Resolute Energy Corporation Announces $75 Million Additional Senior Notes Offering
05 Avril 2018 - 1:46PM
Resolute Energy Corporation (“Resolute” or the “Company”)
(NYSE:REN) announced today that it has launched a private offering
that is exempt from the registration requirements of the Securities
Act of 1933, as amended (the “Securities Act”), for $75 million in
aggregate principal amount of its 8.50% Senior Notes due 2020 (the
“Senior Notes”). The Senior Notes will be issued under the same
indenture as the $525 million aggregate principal amount of the
Company’s 8.50% Senior Notes due 2020 previously issued (the
“Existing 8.50% Senior Notes”). The Senior Notes will have
identical terms, other than the issue date, the issue price and the
first interest payment date, and will constitute part of the same
series as the Existing 8.50% Senior Notes. The Company intends to
launch an exchange offer for the Senior Notes. The Senior Notes
will be general unsecured obligations of the Company and guaranteed
on a senior unsecured basis by the Company’s existing subsidiaries.

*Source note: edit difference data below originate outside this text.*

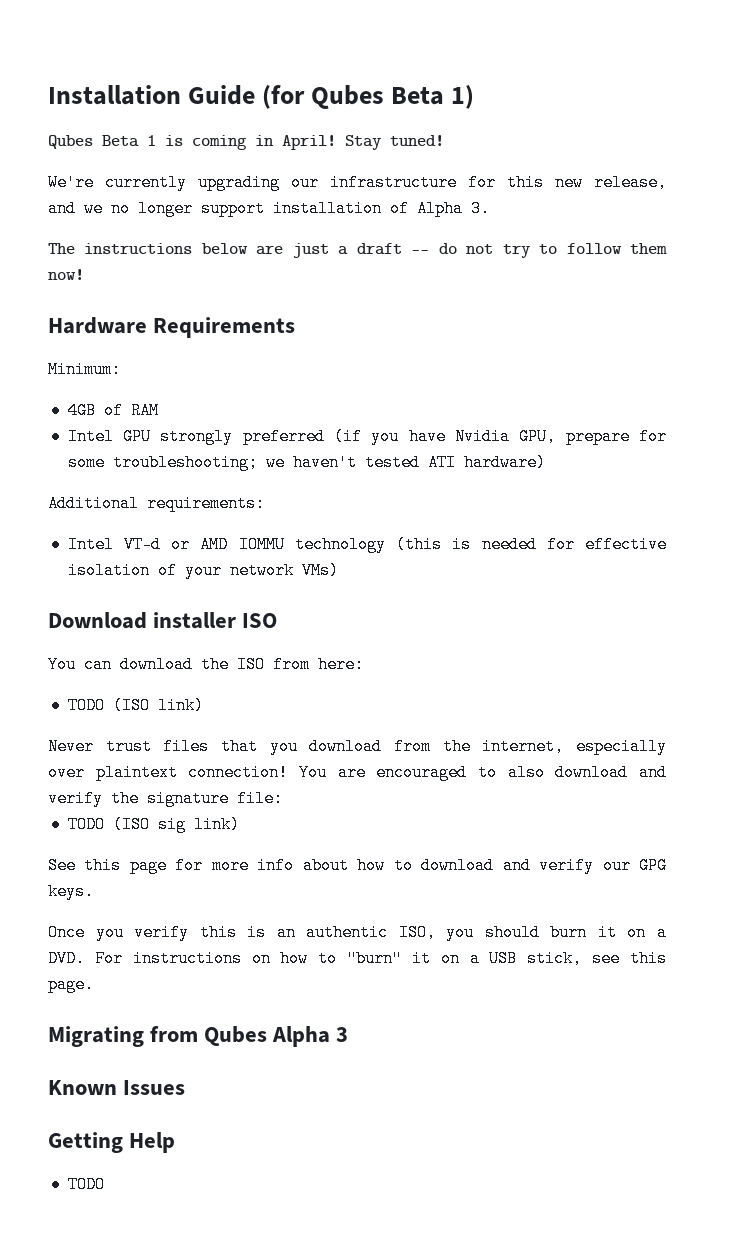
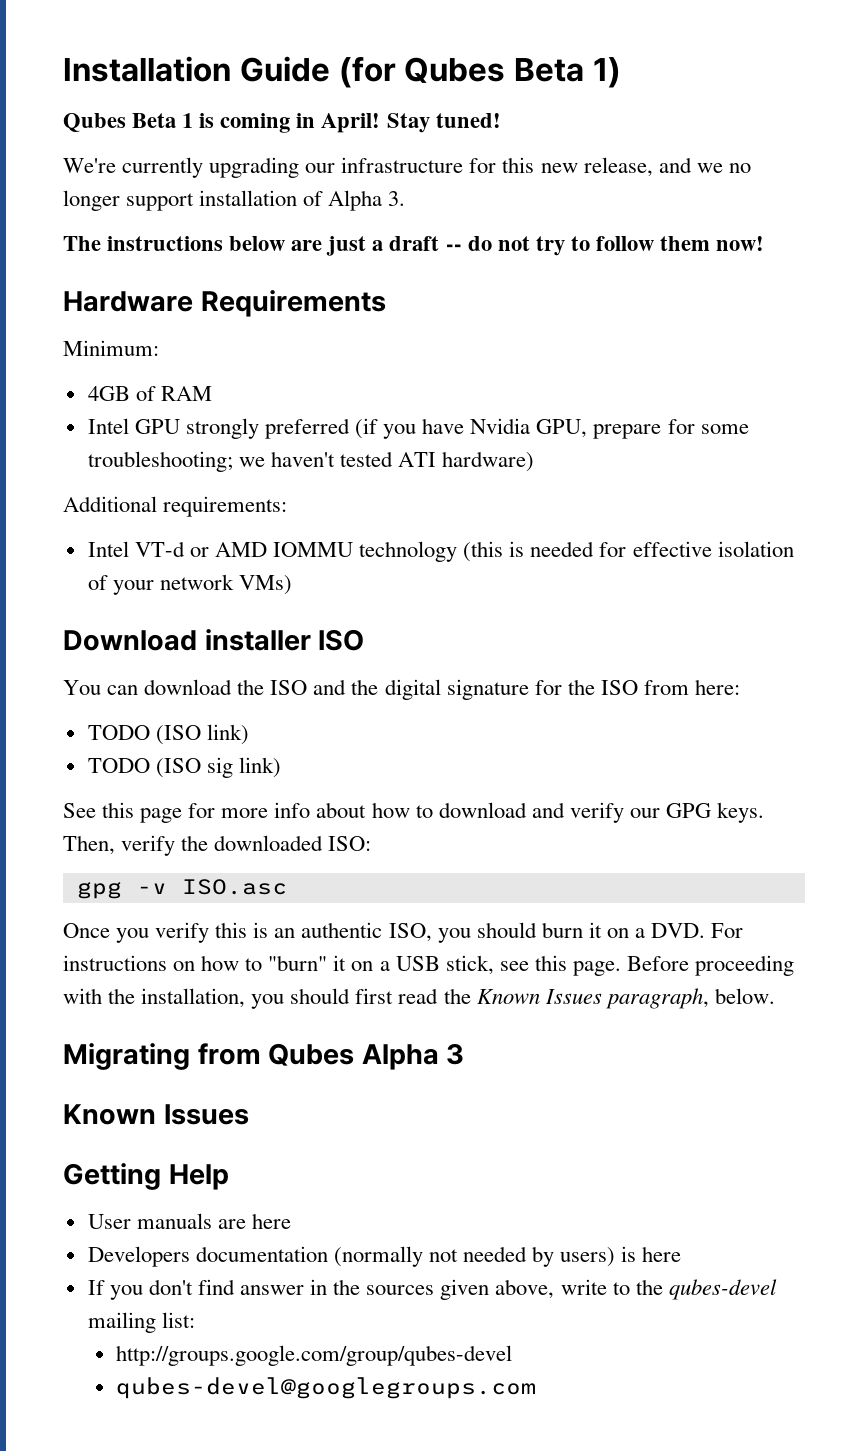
- You can download the ISO from here:
+ You can download the ISO and the digital signature for the ISO from here:
- Never trust files that you download from the internet, especially over plaintext connection! You are encouraged to also download and verify the signature file:
+ Then, verify the downloaded ISO:
+ gpg -v ISO.asc
+ Before proceeding with the installation, you should first read the Known Issues paragraph, below.
  Getting Help
- TODO
+ User manuals are here
+ Developers documentation (normally not needed by users) is here
+ If you don't find answer in the sources given above, write to the qubes-devel mailing list:
+ http://groups.google.com/group/qubes-devel
+ qubes-devel@googlegroups.com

Resolute intends to use a portion of the net proceeds from the
offering to repay the borrowings currently outstanding under its
senior credit facility. The remainder of the net proceeds will be
used for general corporate purposes, including capital expenditures
related to the Company’s previously announced 2018 plan.
The Senior Notes and the related guarantees will be offered only
to persons reasonably believed to be qualified institutional buyers
in reliance on the exemption from registration set forth in Rule
144A under the Securities Act, and outside the United States to
non-U.S. persons in reliance on the exemption from registration set
forth in Regulation S under the Securities Act. The Senior Notes
and the related guarantees have not been registered under the
Securities Act or the securities laws of any state or other
jurisdiction, and the Senior Notes may not be offered or sold in
the United States without registration or an applicable exemption
from the registration requirements of the Securities Act and
applicable state securities or blue sky laws and foreign securities
laws.
This press release shall not constitute an offer to sell, or the
solicitation of an offer to buy any securities, nor shall there be
any sales of securities in any jurisdiction in which such offer,
solicitation or sale would be unlawful prior to registration or
qualification under the securities laws of any such jurisdiction.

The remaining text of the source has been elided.